The Savage Computers - Chris Pang
[Table of Contents]

The Origins of Organisation

Extract from Chapter 1, “What is Control?”, Biopower, Psychopower, Neuropower: Control Beyond Guttari, Deleuze, and Foucault by Khushaan Ghosh (Verso Press: 2015)

The history of human society can be said to be the history of managing incentive structures. What others call the problem of organisation, I call the problem of control: How do you get someone to do something? When societies were largely hunter-gatherer affairs, incentive was easy to manage. You hunted and foraged to live and eat, and you stuck together because the many were stronger than the few. Yet as civilisation advances and becomes more complex, requiring more collaboration, specialisation, and time investment, the problem of incentive management commensurately becomes harder. How does one ask someone to help build a dam that will take years and service a completely different community?

Broadly, there are two kinds of incentive: carrot and stick. In the old patriarchal model, incentive was largely managed through the threat of violence and destruction, and society organised itself around hierarchies of oppression and domination (otherwise known as “carry a big stick” and its older brother “bigger army diplomacy”). The man who could command the most violence—the king—was the apex of the pyramid, his lords and knights i.e. his enforcers beneath him, and the peasants (little more than property) at the bottom. Yet this tended to produce resentment and friction from the oppressed groups, and could not compel complex forms of mental labour such as scholarship or worship by itself. It was also necessary for people on the same “rung” of the pyramid to trade and ask each other to perform labour without invoking the spectre of violence. The purpose of money as a technology, then, is to provide a possibility of “carrot-based” incentives—indeed, it is possible to describe money as reified incentive, positive compulsion made into a physical object.

What do I mean? Money, on its own, is worthless. It provides no function, cannot be used for any intrinsically useful purpose, and certainly provides no benefits when consumed. Its usage as a method of exchange is often described as a “store of value”, but that is itself misleading. This is because it implies that a warship’s worth of gold coins, having “stored” a certain amount of value, may be safely buried, dug up, and reused a thousand years later with no repercussions. As any economics student who has studied inflation can tell you, this is unfortunately untrue. A better description, then, is to say that money represents incentive, a compulsion to perform some activity or service. This impulse can be refused and does not imply violence in and of itself: rather, its compulsive power comes from the fact that, if you perform the action, you will receive money, and can then use that money to compel others to perform work you require completed. Because incentive is a psychological construct, the compulsive power (we again replace the word “value”) of any amount of money varies according to who you attempt to compel with it. A beggar on the street offered a hundred dollars may feel far more incentivised than a billionaire.
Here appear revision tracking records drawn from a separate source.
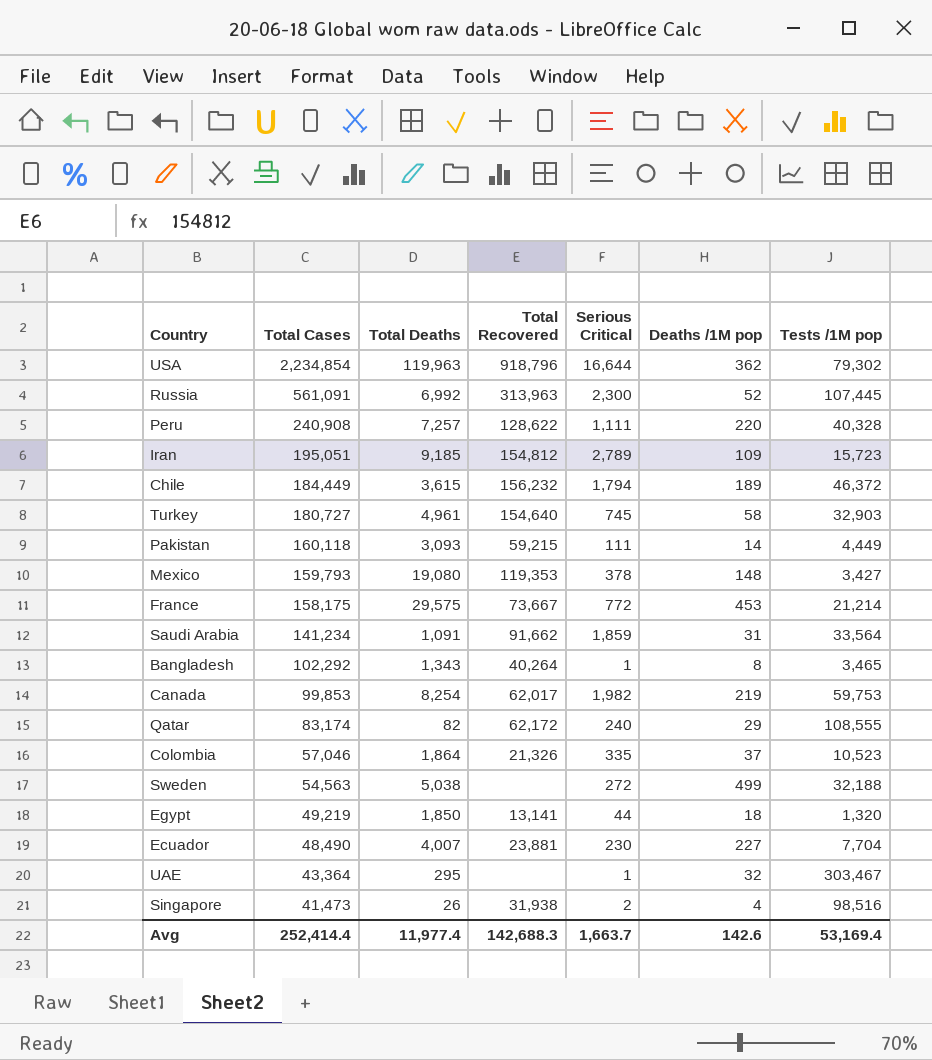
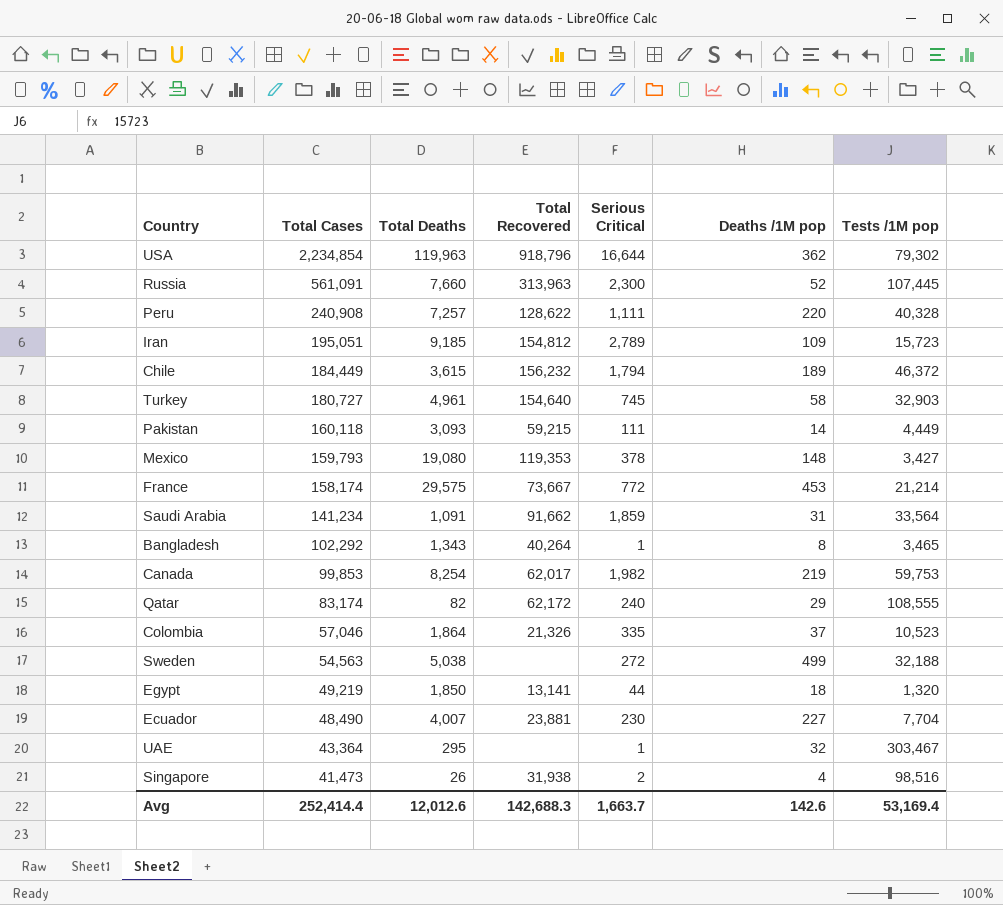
Russia | Total Deaths: 6,992 -> 7,660
France | Total Cases: 158,175 -> 158,174
Avg | Total Deaths: 11,977.4 -> 12,012.6

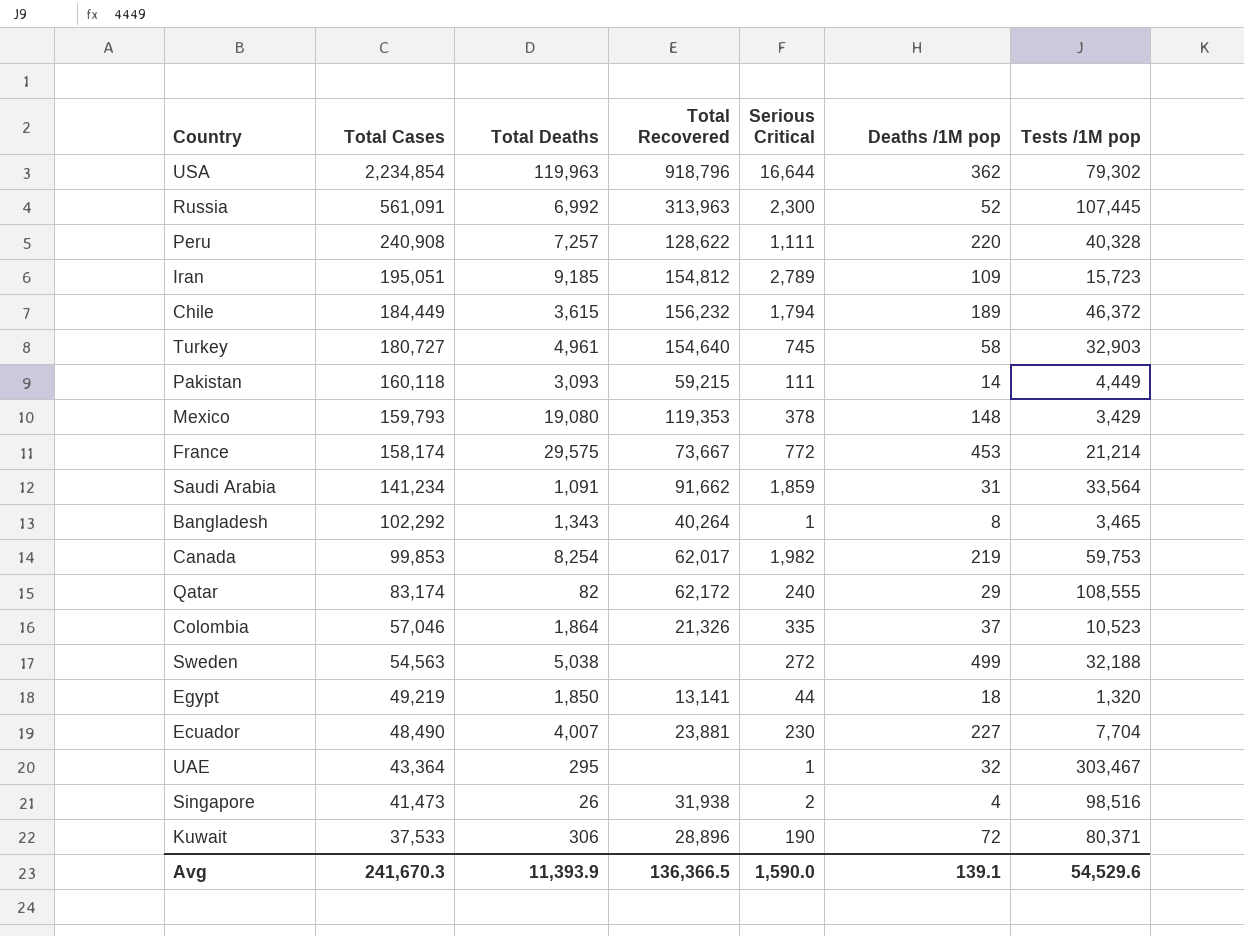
Russia | Total Deaths: 7,660 -> 6,992
Mexico | Tests /1M pop: 3,427 -> 3,429
row Kuwait: none -> 37,533 | 306 | 28,896 | 190 | 72 | 80,371
Avg | Total Cases: 252,414.4 -> 241,670.3
Avg | Total Deaths: 12,012.6 -> 11,393.9
Avg | Total Recovered: 142,688.3 -> 136,366.5
Avg | Serious Critical: 1,663.7 -> 1,590.0
Avg | Deaths /1M pop: 142.6 -> 139.1
Avg | Tests /1M pop: 53,169.4 -> 54,529.6

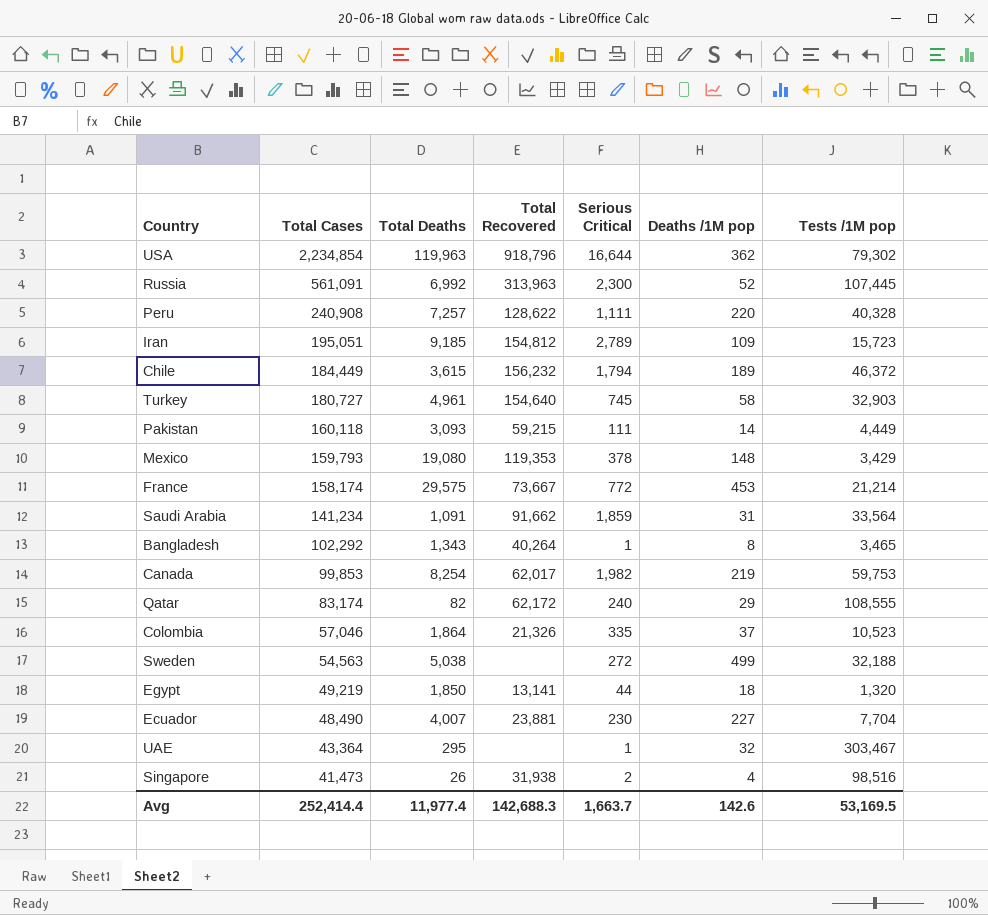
row Kuwait: 37,533 | 306 | 28,896 | 190 | 72 | 80,371 -> none
Avg | Total Cases: 241,670.3 -> 252,414.4
Avg | Total Deaths: 11,393.9 -> 11,977.4
Avg | Total Recovered: 136,366.5 -> 142,688.3
Avg | Serious Critical: 1,590.0 -> 1,663.7
Avg | Deaths /1M pop: 139.1 -> 142.6
Avg | Tests /1M pop: 54,529.6 -> 53,169.5

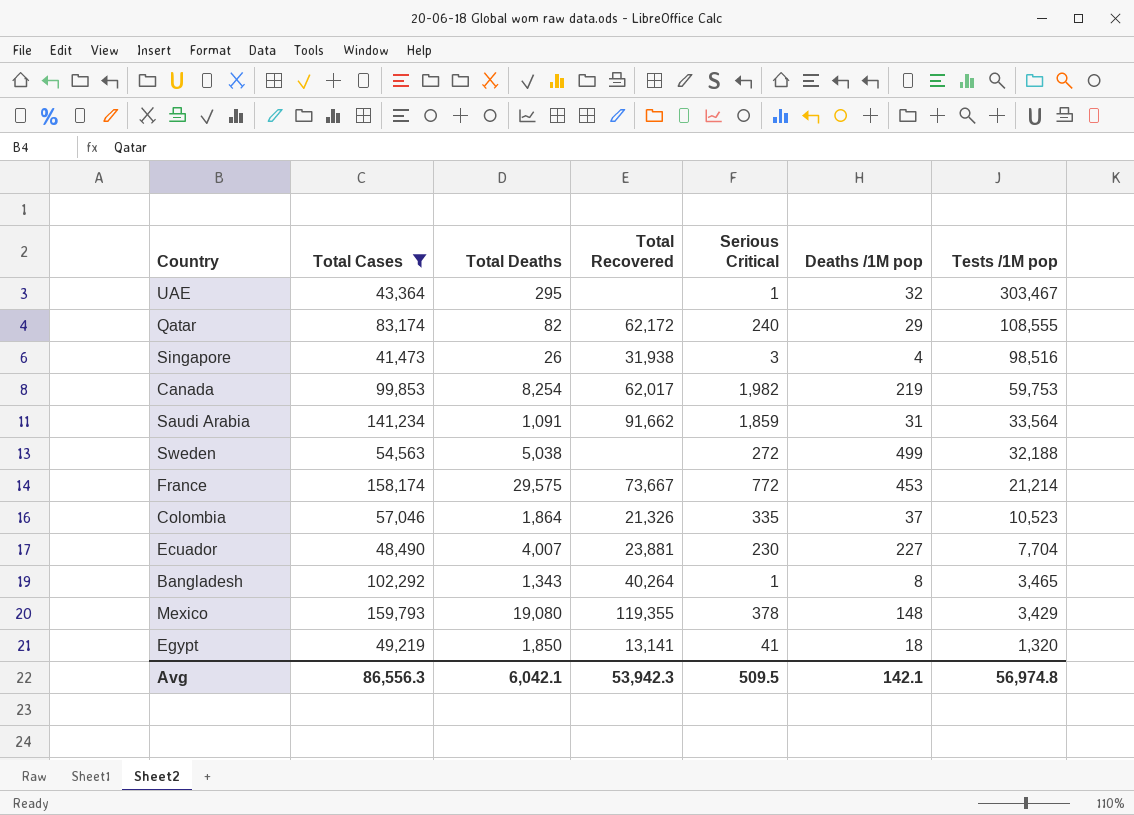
filter: none -> Total Cases <= 159,793
row order: Total Cases descending -> Tests /1M pop descending
Singapore | Serious Critical: 2 -> 3
Mexico | Total Recovered: 119,353 -> 119,355
Egypt | Serious Critical: 44 -> 41
Avg | Total Cases: 252,414.4 -> 86,556.3
Avg | Total Deaths: 11,977.4 -> 6,042.1
Avg | Total Recovered: 142,688.3 -> 53,942.3
Avg | Serious Critical: 1,663.7 -> 509.5
Avg | Deaths /1M pop: 142.6 -> 142.1
Avg | Tests /1M pop: 53,169.5 -> 56,974.8

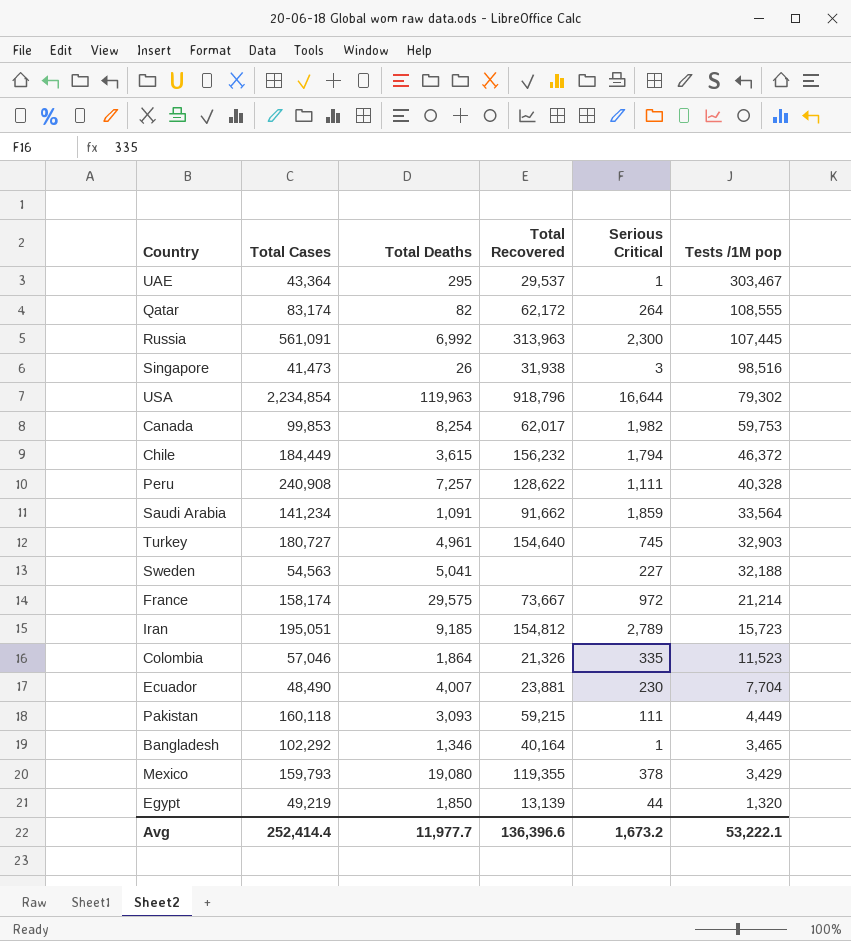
filter: Total Cases <= 159,793 -> none
column Deaths /1M pop | position: 6 -> none
UAE | Total Recovered: none -> 29,537
Qatar | Serious Critical: 240 -> 264
Sweden | Total Deaths: 5,038 -> 5,041
Sweden | Serious Critical: 272 -> 227
France | Serious Critical: 772 -> 972
Colombia | Tests /1M pop: 10,523 -> 11,523
Bangladesh | Total Deaths: 1,343 -> 1,346
Bangladesh | Total Recovered: 40,264 -> 40,164
Egypt | Total Recovered: 13,141 -> 13,139
Egypt | Serious Critical: 41 -> 44
Avg | Total Cases: 86,556.3 -> 252,414.4
Avg | Total Deaths: 6,042.1 -> 11,977.7
Avg | Total Recovered: 53,942.3 -> 136,396.6
Avg | Serious Critical: 509.5 -> 1,673.2
Avg | Tests /1M pop: 56,974.8 -> 53,222.1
Inflation and deflation, under this schema, represent everyone having more or less compulsive power. Just as a body does not move in physics if it receives two forces that cancel out, if everyone has more incentives to hand out, but our capacity to perform work remains the same, then each incentive is worth relatively less—your incentive to perform a certain action for a certain party represents your evaluation of how much relative compulsive power that service will earn you, not how much absolute “value” you can receive. For this reason as well as many more most criticisms of “fiat” currency are ridiculous—all currency is fiat, insofar as money itself is a social construct.

All of this, of course, must also take into account that our psychological notions of incentive and compulsion are far from rational, and I have chosen those terms deliberately to indicate that money should be treated not as a stand-in for some special form of mental cognition but only as one out of many incentives. Understanding money as a psychological phenomenon rather than a mathematical one enables one to consider frauds, price gouging, and other economic phenomena in a far more realistic and intuitive manner. You must also take into account the fact that the carrot can so easily turn into the stick when, without compulsive power, one starves to death in our societies today. But enough about money.

Thus far, we have spoken of sticks and carrots as if they were doled out at the direction of a solemn dictator or some maniacal manager, little more than props in the king’s arsenal. However, any prolific manipulator knows that incentives can be internal as well as external; in this category we find honour, shame, love, and sacrifice (all of which are more potent in some sense than animalistic fear and greed). The art of control, therefore, is not to force someone to do something, but to make someone want to do something. And here is where our forms of power come in—They supersede raw incentive because they represent the shaping of the mind as well as the body, of the regulation of thoughts over impulses, and they turn our mental propinquities and proclivities against us. Biopower, psychopower, neuropower: these are the enemies you must know.